In deze les zitten 19 slides, met interactieve quizzen en tekstslides.
Lesduur is: 50 min
Onderdelen in deze les
Welkom
Telefoon weg en uitzicht!
Pak je laptop
Ga in deze LessonUp
Slide 1 - Tekstslide
Lesdoel
Weten jullie hoe je de rentekosten over een duurzaam bedrijfsmiddel berekenen.
kunnen jullie uitleggen wat complementaire kosten zijn.
Kunnen jullie uitleggen en berekenen hoe de voorraadkosten tot stand komen.
Slide 2 - Tekstslide
Bedrijfsrekenen
30-10-2023
2.8 & 2.9
Slide 3 - Tekstslide
Wat is een afschrijving?
A
Een toename van de waarde van een DBM.
B
Een tijdelijke vermindering van de waarde van een DBM.
C
Een vast bedrag dat jaarlijks wordt afgetrokken.
D
Een geleidelijke vermindering van de waarde van een DBM.
Slide 4 - Quizvraag
Een ondernemer koopt een nieuw presentatiemeubel voor €25.000 (excl. btw). Hij verwacht dat het 5 jaar meegaat en daarna geen restwaarde heeft. Bereken het jaarlijkse afschrijvingsbedrag, uitgaande van een vast percentage van de aanschafwaarde.
Slide 5 - Open vraag
Kosten duurzame bedrijfsmiddelen
Naast afschrijvingskosten bestaan duurzame bedrijfsmiddelen ook uit rentekosten en complementaire kosten.
Slide 6 - Tekstslide
Rentekosten voor duurzame bedrijfsmiddelen
Het geld dat geïnvesteerd is in de duurzame bedrijfsmiddelen moet je lenen of uit eigen middelen betalen.
Hierdoor moet je rente betalen of loop je rente mis. Deze rentekosten mag je opvoeren als kosten. Dit doe je door met een rentepercentage te rekenen over het gemiddeld geïnvesteerd vermogen.
Slide 7 - Tekstslide
Voorbeeld
Een kassasysteem kost €15.000 en gaat 5 jaar mee. De restwaarde is € 500 ( = vermogen aan het einde van de periode)
het rentepercentage is 0,5%
Hoeveel bedraagt de rentekosten?
Slide 8 - Tekstslide
Complementaire kosten
Kosten die je maakt voor een duurzaam bedrijfsmiddel.

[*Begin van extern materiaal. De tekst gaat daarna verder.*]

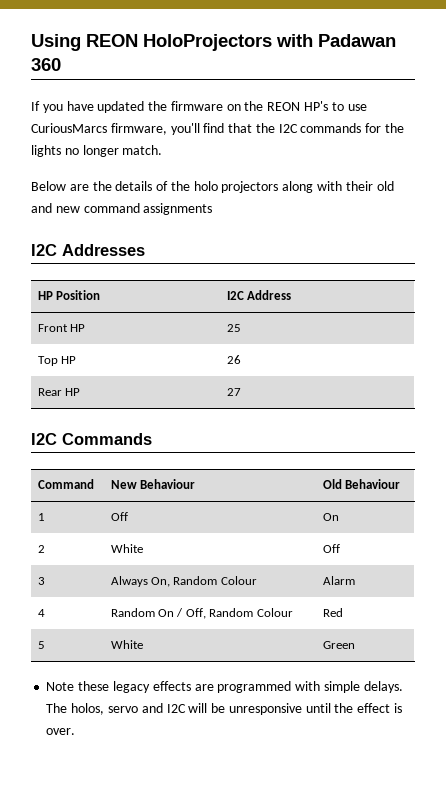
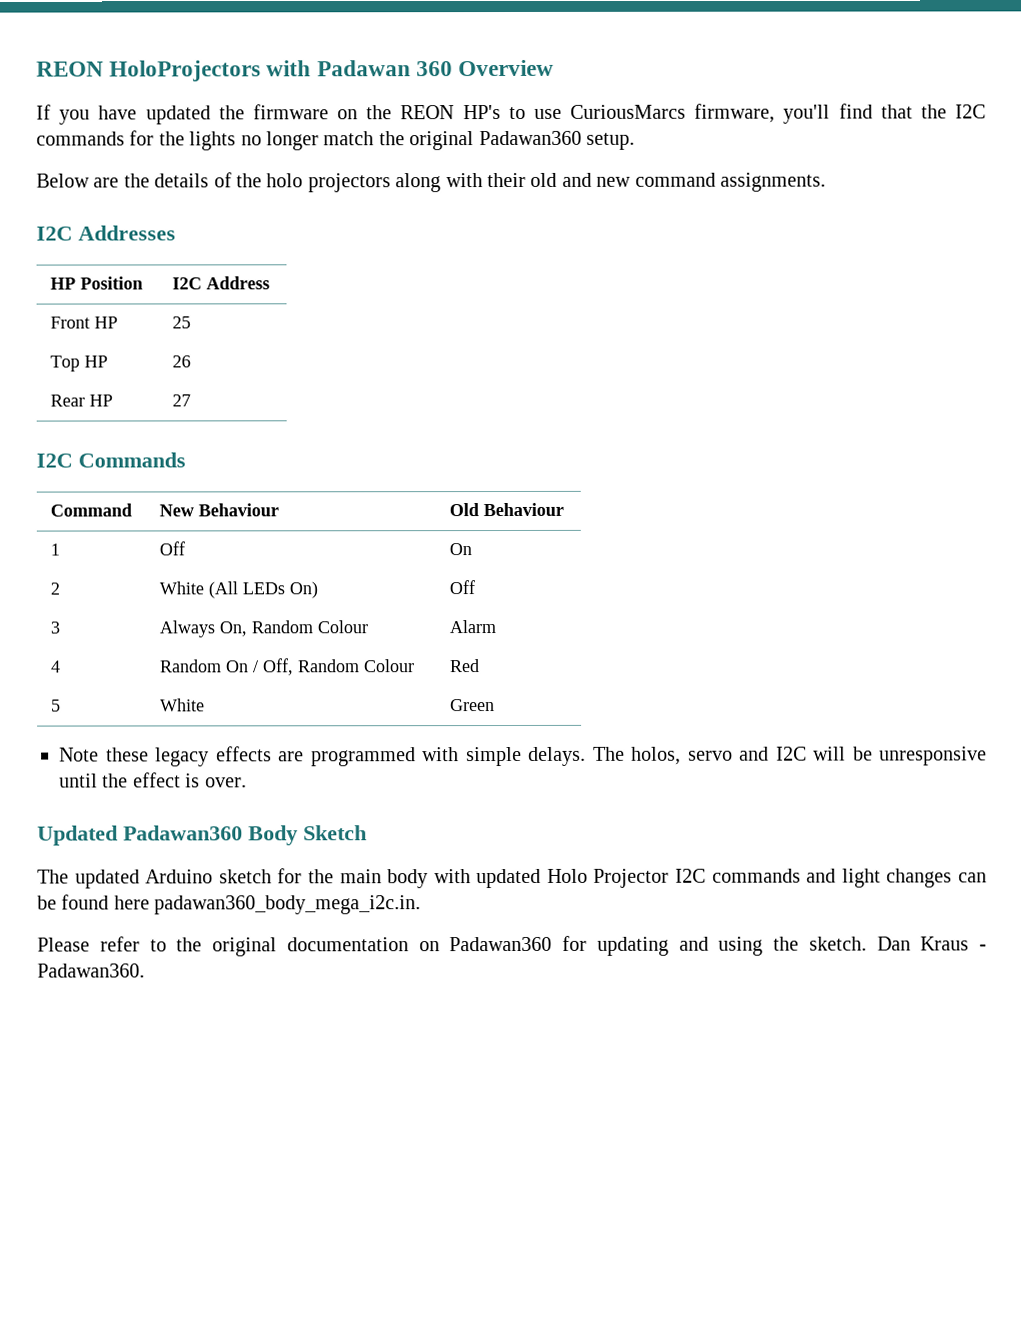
[31,34,81,51] Using -> (36, 69) none
(61, 64) none -> [458,59,555,77] Overview
[122,145,163,155] match. -> [323,130,635,151] match the original Padawan360 setup.
[143,203,213,215] assignments -> [719,172,826,192] assignments.
(143, 548) none -> [207,581,318,599] (All LEDs On)
(76, 731) none -> [37,825,367,846] [37,868,988,889] [37,894,422,915] [37,935,987,957] [37,963,145,978] // Updated Padawan360 Body Sketch // The updated Arduino sketch for the main body with updated Holo Projector I2C commands and light changes can be found here padawan360_body_mega_i2c.in. // Please refer to the original documentation on Padawan360 for updating and using the sketch. Dan Kraus - Padawan360.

Bijvoorbeeld: Onderhoud en energiekosten.
Bij complementaire kosten ga je ervan uit dat een nieuw aangeschaft bedrijfsmiddel weinig onderhoud nodig heeft.
Slide 9 - Tekstslide
Voorraadkosten
Ruimte --> een deel van de totale huisvestingskosten
Rente --> rente over de geïnvesteerde voorraad.

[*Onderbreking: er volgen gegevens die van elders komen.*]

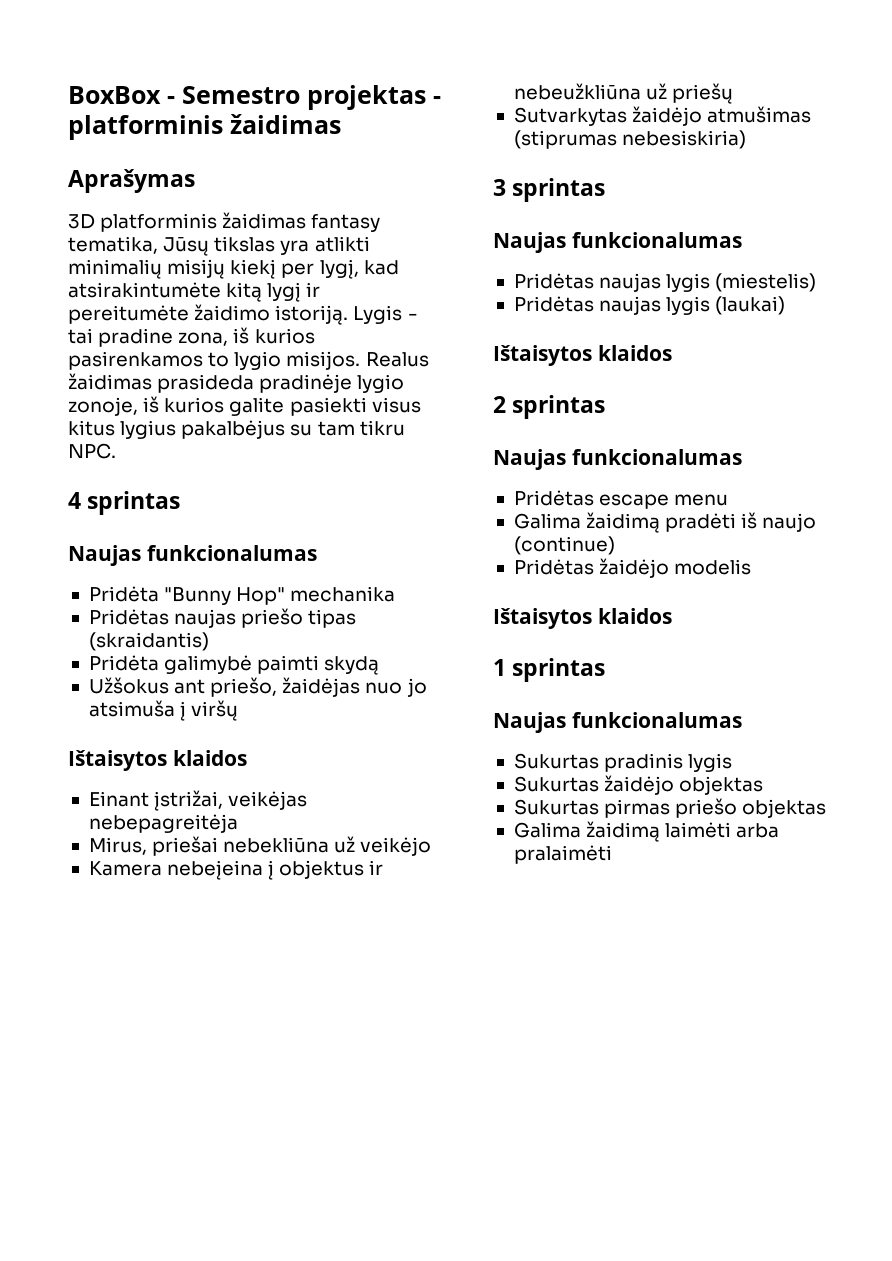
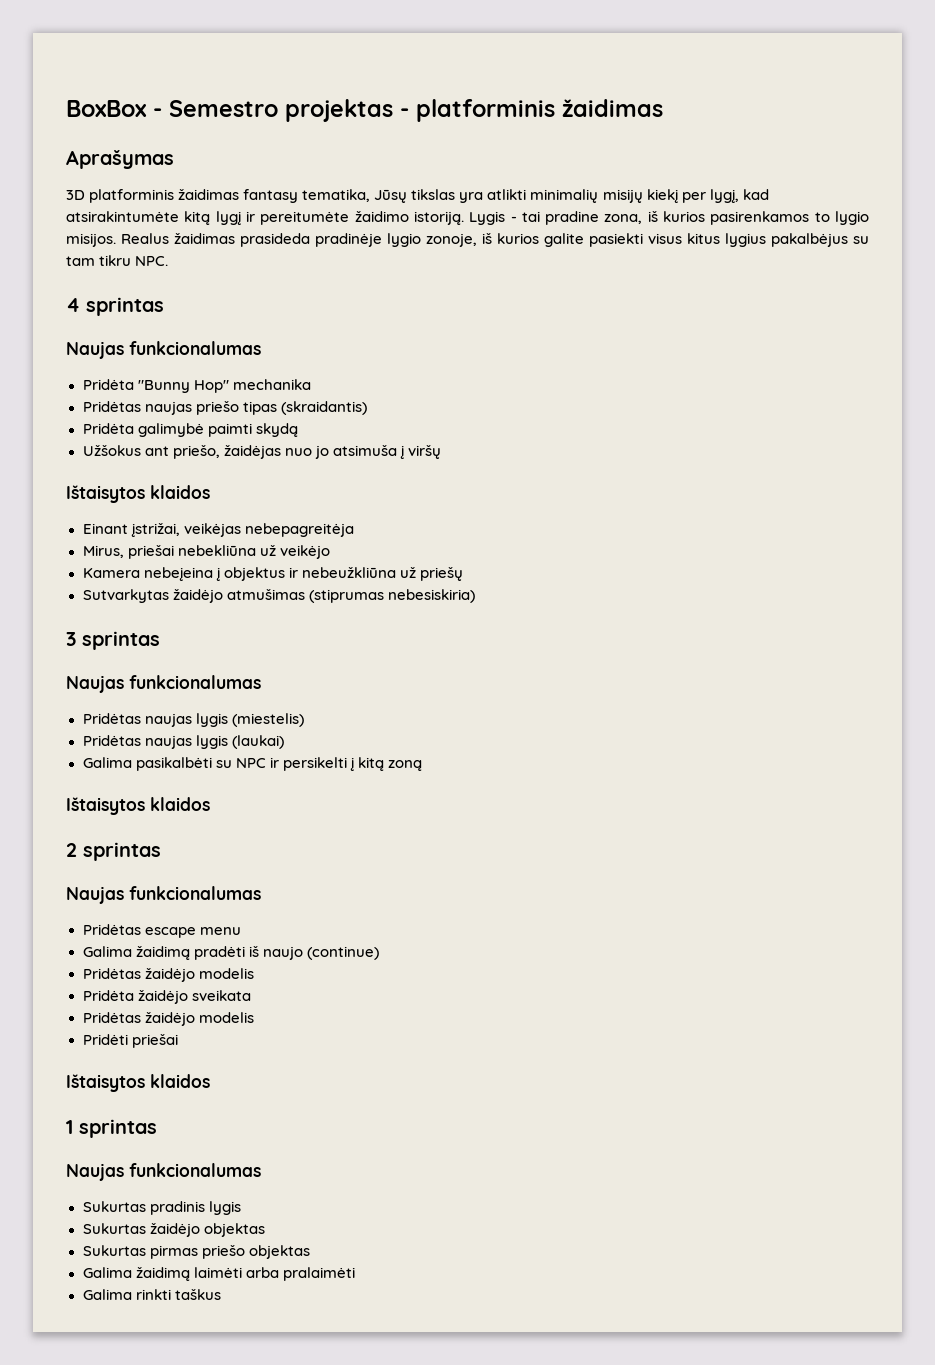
(786, 305) none -> [82,757,422,771] // Galima pasikalbėti su NPC ir persikelti į kitą zoną
(752, 567) none -> [82,990,251,1004] [82,1012,254,1026] [82,1034,178,1048] // Pridėta žaidėjo sveikata // Pridėtas žaidėjo modelis // Pridėti priešai
(612, 854) none -> [82,1289,221,1300] // Galima rinkti taškus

risico --> heeft te maken met bijvoorbeeld derving
Dit bereken je niet elke dag, maar berekenen je op het moment dat je een belangrijke beslissing moet maken. bijvoorbeeld: opheffen van vloeroppervlak of juist een uitbreiding hiervan.
Slide 10 - Tekstslide
Ruimtekosten
totale huisvestingskosten: € 50.000
Aantal m2 bedrijfsvloeroppervlakte: 145
aantal m2 magazijnruimte: 20
Het aandeel van de magazijnruimte is 20/145m2
huisvestingskosten zijn €50.00
de ruimtekosten zijn 20/145 x €50.000 = € 6.897
Slide 11 - Tekstslide
Rentekosten
Rentepercentage over het vermogen : 2%
netto-omzet: €575.000
voorraad 1 jan: €185.000
voorraad 31 dec: € 205.000
Het rentepercentage is 2%
de waarde v/d gemiddelde voorraad is: 185.000 + 205.000 / 2 = €195.0000
de rentekosten zijn: 2% van 195.000 = €3.900
Slide 12 - Tekstslide
risicokosten
risicokosten t.o.v de netto-omzet : 2,5%
netto-omzet: €575.000
risicokosten zijn: 2,5% van €575.000 = € 14.375
Slide 13 - Tekstslide
Totale voorraadkosten
ruimtekosten: €6.897
rentekosten: €3.900
risicokosten: €14.375
+/+ = €25.172
Slide 14 - Tekstslide
Maken
2.8: opgave 4, 5 en 7
2.9: 1t/m 3 en 5, 7
Slide 15 - Tekstslide
Wat zijn ruimtekosten?
A
Kosten voor het onderhouden van ruimte
B
Kosten voor het inrichten van ruimte
C
Kosten voor het gebruik van ruimte
D
Kosten voor het schoonmaken van ruimte
Slide 16 - Quizvraag
Wat is het gemiddeld geïnvesteerd vermogen als de beginvermogen €10.000 en de eindvermogen €15.000 is?